→ **Problem to work on**
Each entry below must be repeated exactly. Leave the pictures out of it.

→ **Record set**
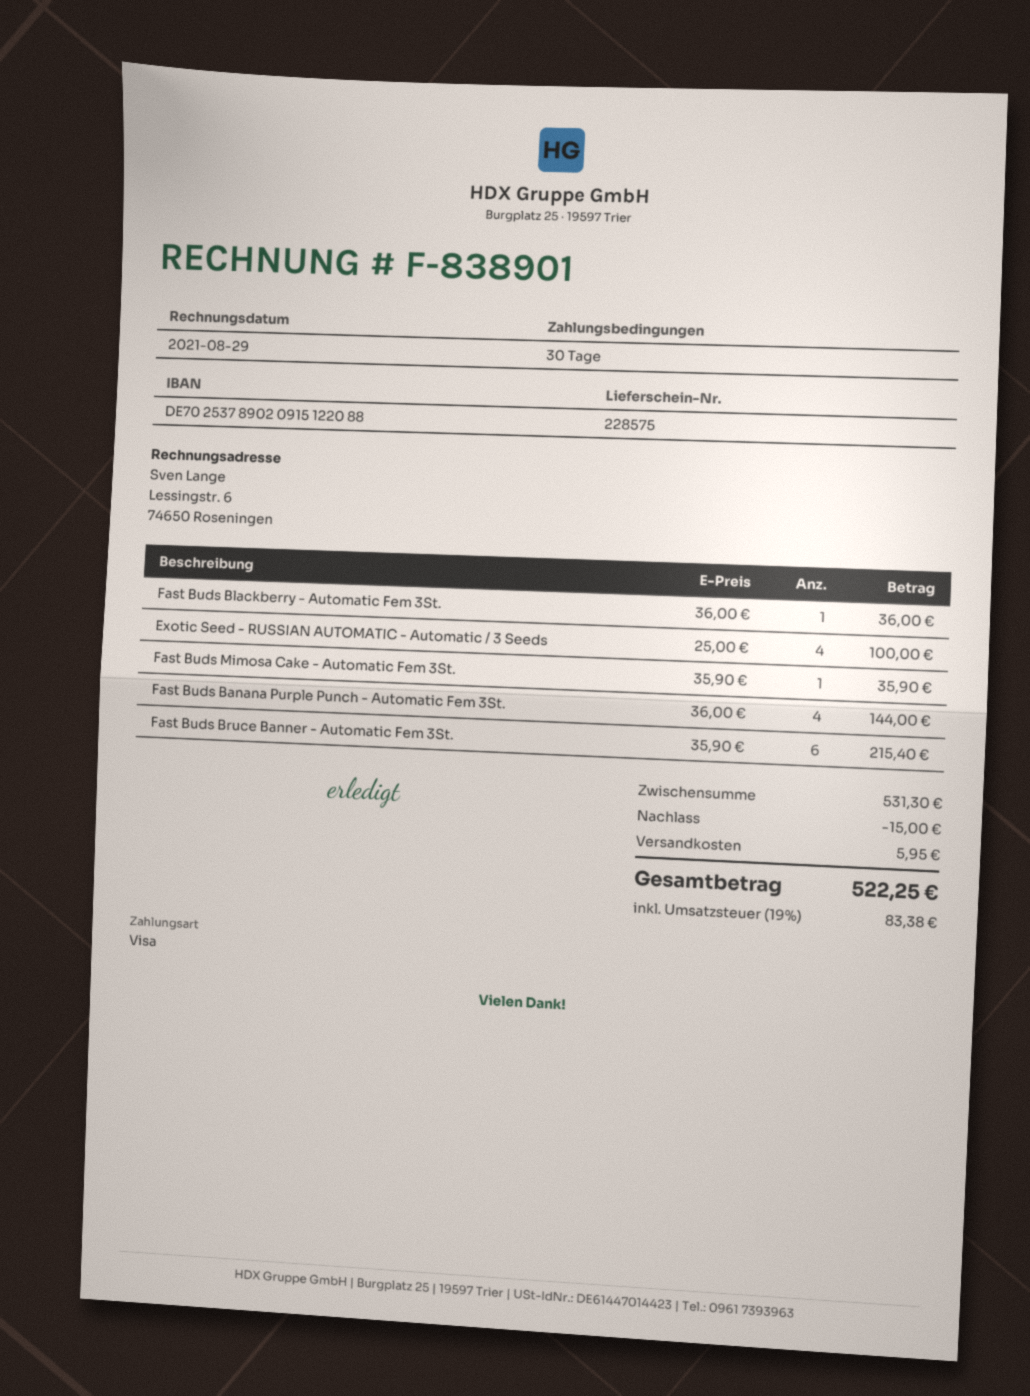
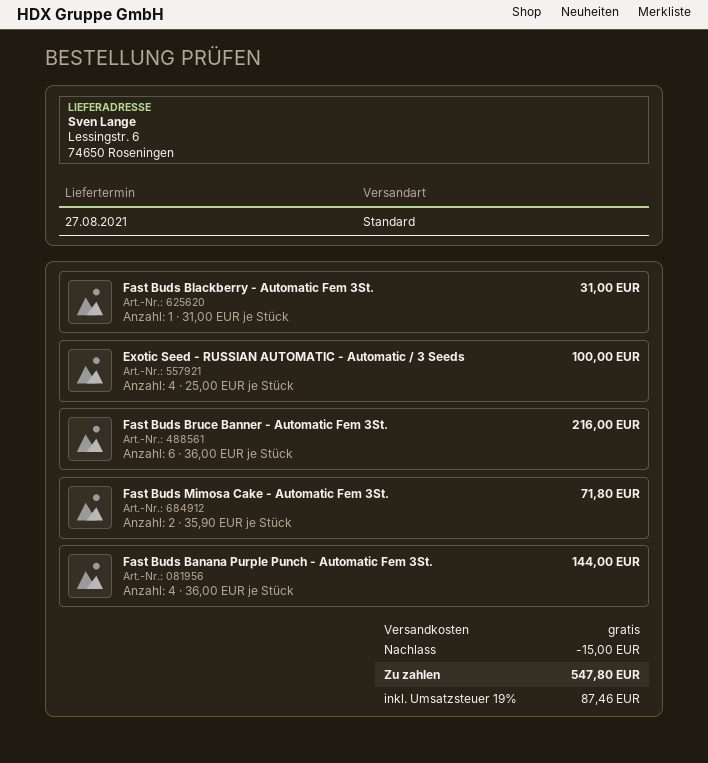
Fast Buds Blackberry - Automatic Fem 3St.: 1 x 36.00 = 36.00 -> 1 x 31.00 = 31.00
Fast Buds Mimosa Cake - Automatic Fem 3St.: 1 x 35.90 = 35.90 -> 2 x 35.90 = 71.80
Fast Buds Bruce Banner - Automatic Fem 3St.: 6 x 35.90 = 215.40 -> 6 x 36.00 = 216.00
shipping: 5.95 -> 0.00
tax: 19% = 83.38 -> 19% = 87.46
total: 522.25 -> 547.80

→ **Answer to this task**
Fast Buds Blackberry - Automatic Fem 3St.: 1 x 36.00 = 36.00 -> 1 x 31.00 = 31.00
Fast Buds Mimosa Cake - Automatic Fem 3St.: 1 x 35.90 = 35.90 -> 2 x 35.90 = 71.80
Fast Buds Bruce Banner - Automatic Fem 3St.: 6 x 35.90 = 215.40 -> 6 x 36.00 = 216.00
shipping: 5.95 -> 0.00
tax: 19% = 83.38 -> 19% = 87.46
total: 522.25 -> 547.80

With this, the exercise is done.